I presume that, due to this advice, he did not do a behaviour-compatible exam? Of course I wouldn't dare say whats what from a medical point of view but there are very basic things that are done when presented with behavioural issues....

The advice he has given you is out of date, inaccurate and potentially dangerous in so many ways. I am not at all ranting at you but I am very annoyed at the so called behaviour advice given to you. I am immersed up to my eyes in two very very serious cases that I have on my books currently due directly to downright irresponsible advice given by two different vets. This really frustrates and angers me , I am so sorry for going off on one


----------



## clpeltz (Aug 2, 2010)

Anne--what would you suggest? I am currently doing clicker training with both of them. They both do very well with eye contact and responding to their names. I am working on sit now and they are doing well. I really need to work on wait and stay. I am starting a puppy class again on Sunday and hope to get more out of that. I have looked into a couple of home trainers--bark busters and superdogs in our area (I am in Minnesota in the US). I am just now sure what to do and don't want to plunk down hundreds of dollars for something that won't work. I would appreciate any direction. I have been a cat owner all of my life. These are the first pups I have ever had, so this is a new world to me, but I love it!


----------



## tripod (Feb 14, 2010)

Hi Chris, again I apologise for going off on one there, it was not at all directed at you 

Have a look at the TDF trainers list to find a positive trainer in your area: Truly Dog Friendly » Truly Dog-Friendly Trainers

A life long cat owner? Wow two young pups must be quite a change for you 

Here is Dr Dunbar's Before and After You Get Your Puppy for free download: Free Downloads | Dog Star Daily (scroll down a little). These will give you lots on basic puppy stuff and are the surviving-puppyhood-bibles!

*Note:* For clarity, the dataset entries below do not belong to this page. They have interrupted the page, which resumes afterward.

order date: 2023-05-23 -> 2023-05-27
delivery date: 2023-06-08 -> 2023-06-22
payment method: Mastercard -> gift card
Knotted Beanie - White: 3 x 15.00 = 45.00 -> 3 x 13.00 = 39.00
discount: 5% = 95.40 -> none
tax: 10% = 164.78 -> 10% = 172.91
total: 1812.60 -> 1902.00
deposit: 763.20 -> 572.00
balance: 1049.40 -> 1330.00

Its great that you are working on basic manners and clicker training - keep it up thats super :thumbup:

Separate them for meal times so that there are no issues there.

Do a little resource guarding work with Carly so that she is more likley to pay you attention when Gizmo has some resource.
Have puppies on either side of a baby gate. Sit with Gizmo. Very obviously, offer a yummy treat to Gizmo and as soon as Carly notices give her a treat, regardless of what she is _doing_. 
The idea here is that Carly learns that everytime Gizmo gets something, she better go to you for her something nice!
You can up this by actively playing with Gizmo, e.g. fetch or tug, and toss a treat for her after interacting with him etc.

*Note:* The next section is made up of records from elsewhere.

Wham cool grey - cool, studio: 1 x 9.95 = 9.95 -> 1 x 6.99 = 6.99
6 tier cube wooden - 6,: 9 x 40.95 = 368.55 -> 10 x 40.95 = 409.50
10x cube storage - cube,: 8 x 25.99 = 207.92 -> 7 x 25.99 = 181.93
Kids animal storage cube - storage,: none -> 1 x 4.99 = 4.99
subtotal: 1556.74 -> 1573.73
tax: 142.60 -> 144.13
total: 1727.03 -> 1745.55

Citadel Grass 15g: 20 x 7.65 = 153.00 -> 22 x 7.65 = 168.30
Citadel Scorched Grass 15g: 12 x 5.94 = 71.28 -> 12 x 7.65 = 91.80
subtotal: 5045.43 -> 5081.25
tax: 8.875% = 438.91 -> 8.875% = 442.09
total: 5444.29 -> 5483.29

That is not to say that some competitiveness over resources is not natural, normal and necessary dog behaviour - it is! And dogs are _supposed_ to derfer to bitches in relation to most situations involving access to resources.
Some posturing and ritualised signaling is normal. 
But this is not about alpha or any of that - alpha refers to the breeding pair and thats it!

If she growls or otherwise when he approaches make sure he listens to her and responds appropriatley - giving her distance.

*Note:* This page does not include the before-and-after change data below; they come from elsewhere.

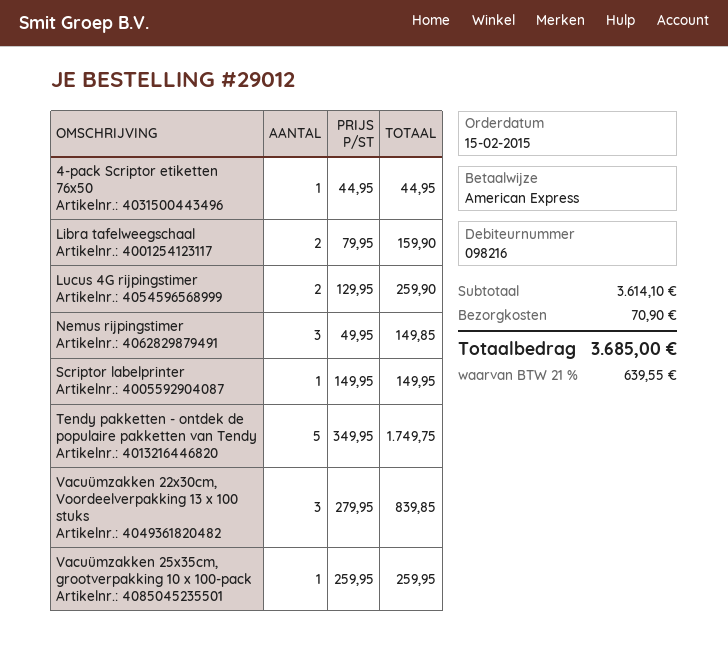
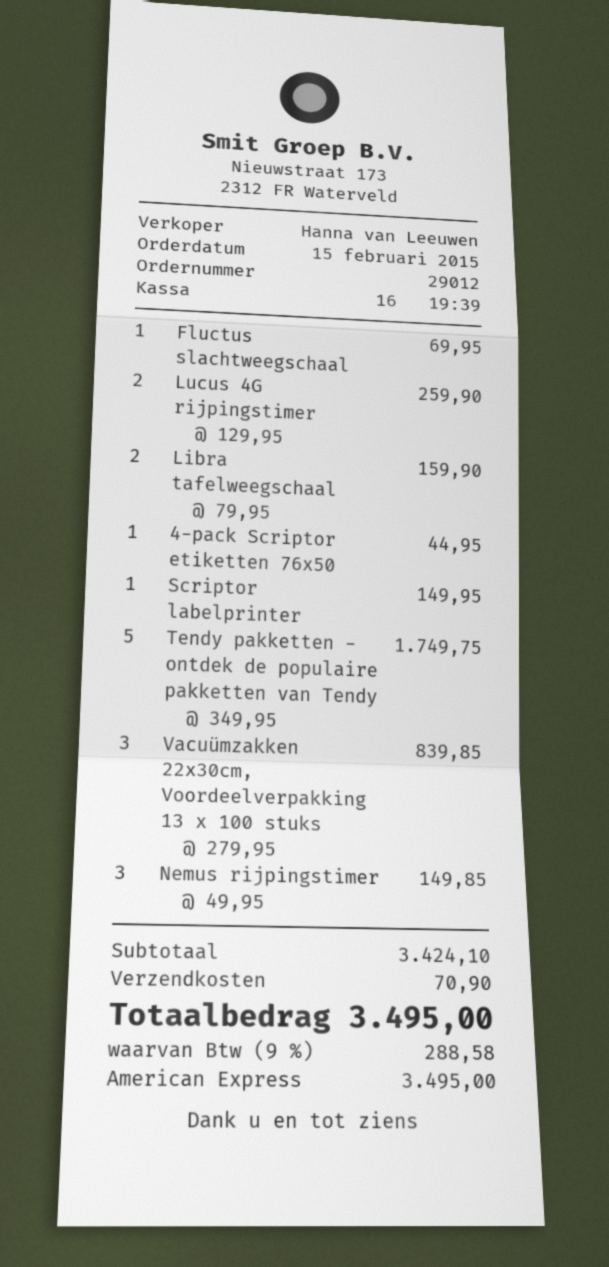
Vacuümzakken 25x35cm, grootverpakking 10 x 100-pack: 1 x 259.95 = 259.95 -> none
Fluctus slachtweegschaal: none -> 1 x 69.95 = 69.95
subtotal: 3614.10 -> 3424.10
tax: 21% = 639.55 -> 9% = 288.58
total: 3685.00 -> 3495.00

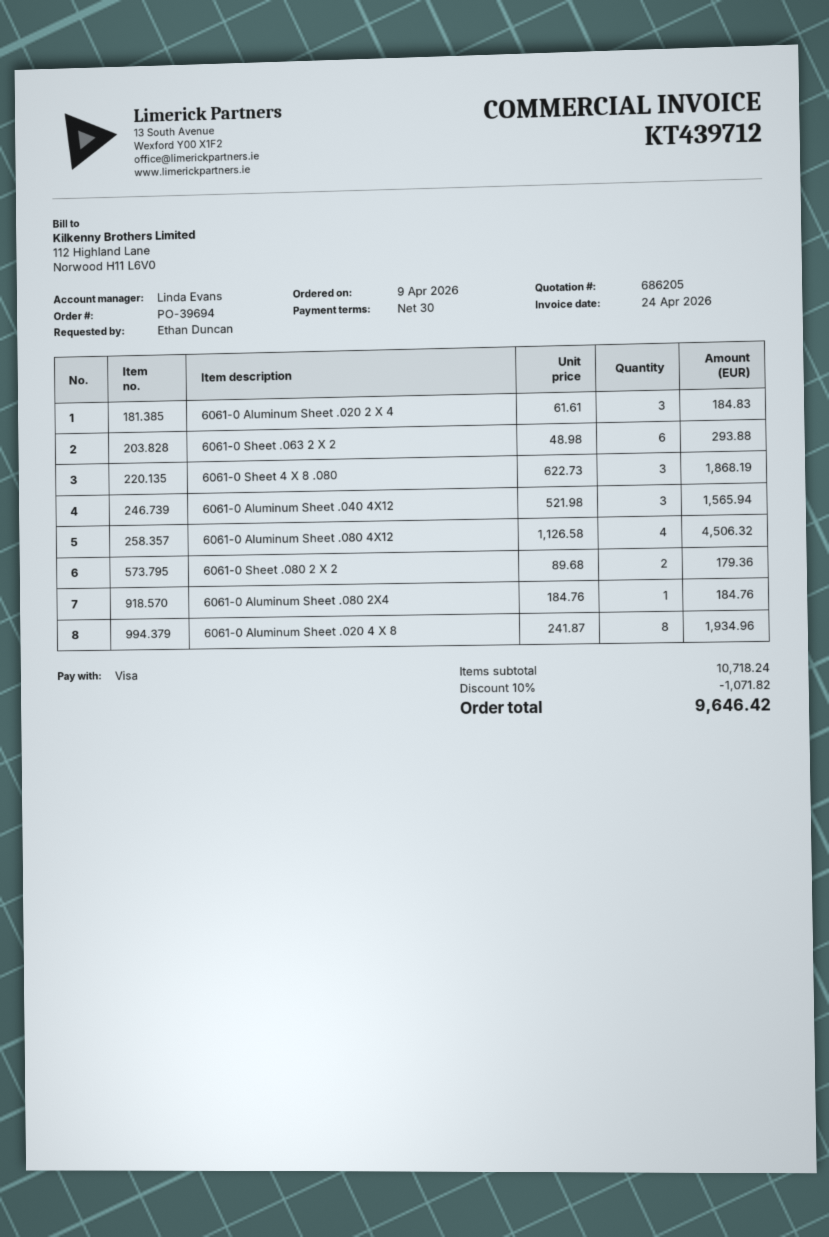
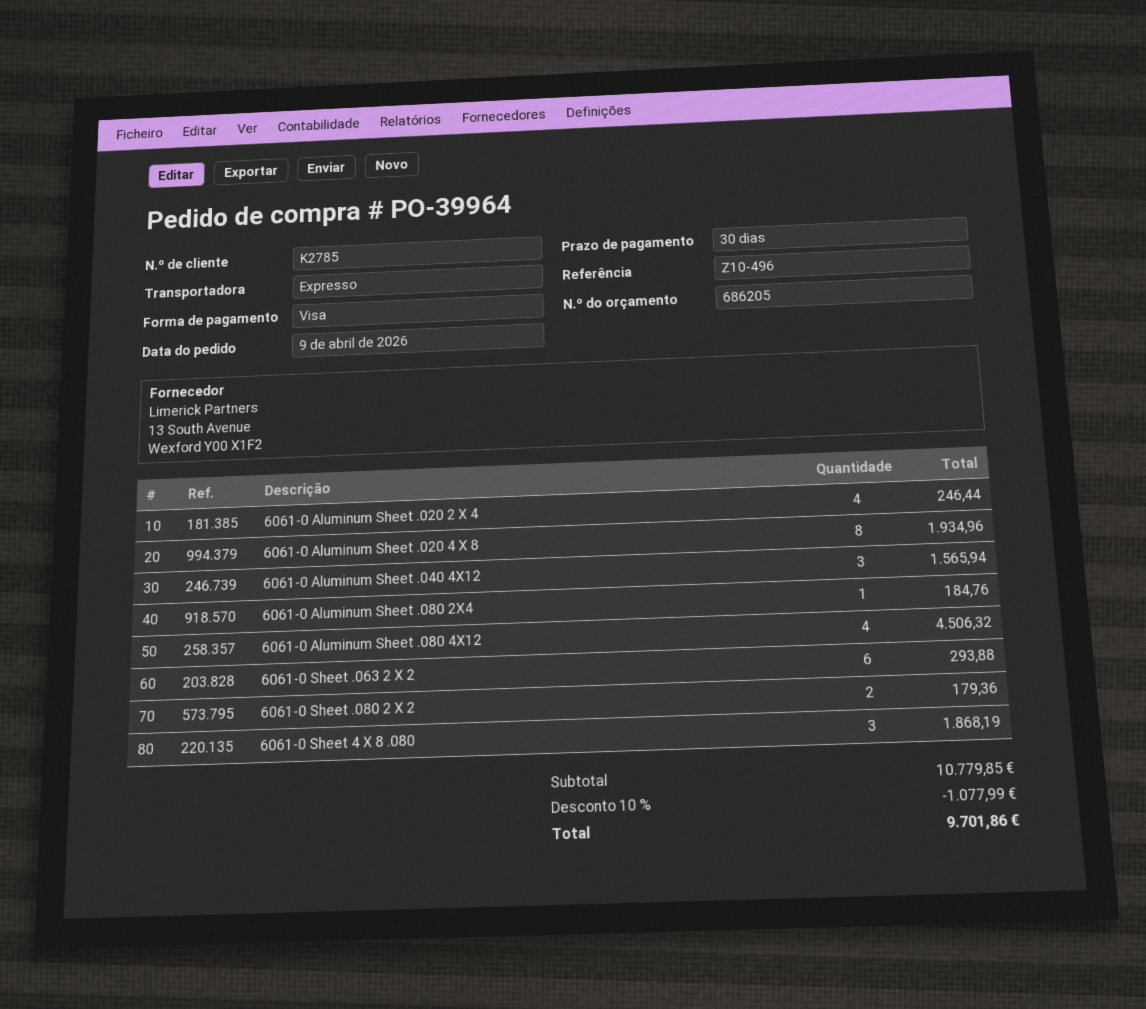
order number: PO-39694 -> PO-39964
6061-0 Aluminum Sheet .020 2 X 4: 3 for 184.83 -> 4 for 246.44
subtotal: 10718.24 -> 10779.85
discount: 10% = 1071.82 -> 10% = 1077.99
total: 9646.42 -> 9701.86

Work on crate training your puppies so that they have a safe, calm place to spend time apart from one another and from you. Spending time apart is important for pairs of dogs so that they can cope with this should the need arise.
More on crate training: Calming Your Cerrrrraaaazzzzzy Canine: Crate for Calm « pawsitive dogs

Get your kids involved in training exercises. Show them how to deliver treats after each click for example. Teach them how to lure the puppies into position so that they can move them without having to touch them or pick them up. Kids make excellent dog trainers, obviously with constant adult supervisioin.

Work on cues to teach the puppies to go to a certain place or to follow you etc. so taht there is no need for confrontation and stress (ie picking them up).

To work on handling start with the easiest bit that the dog can cope with. If they show no signs of discomfort, in the form of distance increasing signaling such as lip licks, stiffening, whale eye, head turns, averted gaze, freezing, growling etc. start at that point. If they show any of these signals start from further away.
Have a bowl full of yummy treats (Gizmo may even work for his kibble but if he shows discomfort with an area being handled then use higher value treats). 
If Gizmo is happy for you to touch his back, for example, but is uncomfortable with you touching his feet start at the furthest point from his feet that he is comfortable with.
Play touch4treat: touch the area and then immediatley feed from the other hand. Repeat until the dog is anticipating the treat arrival after you havet touched him.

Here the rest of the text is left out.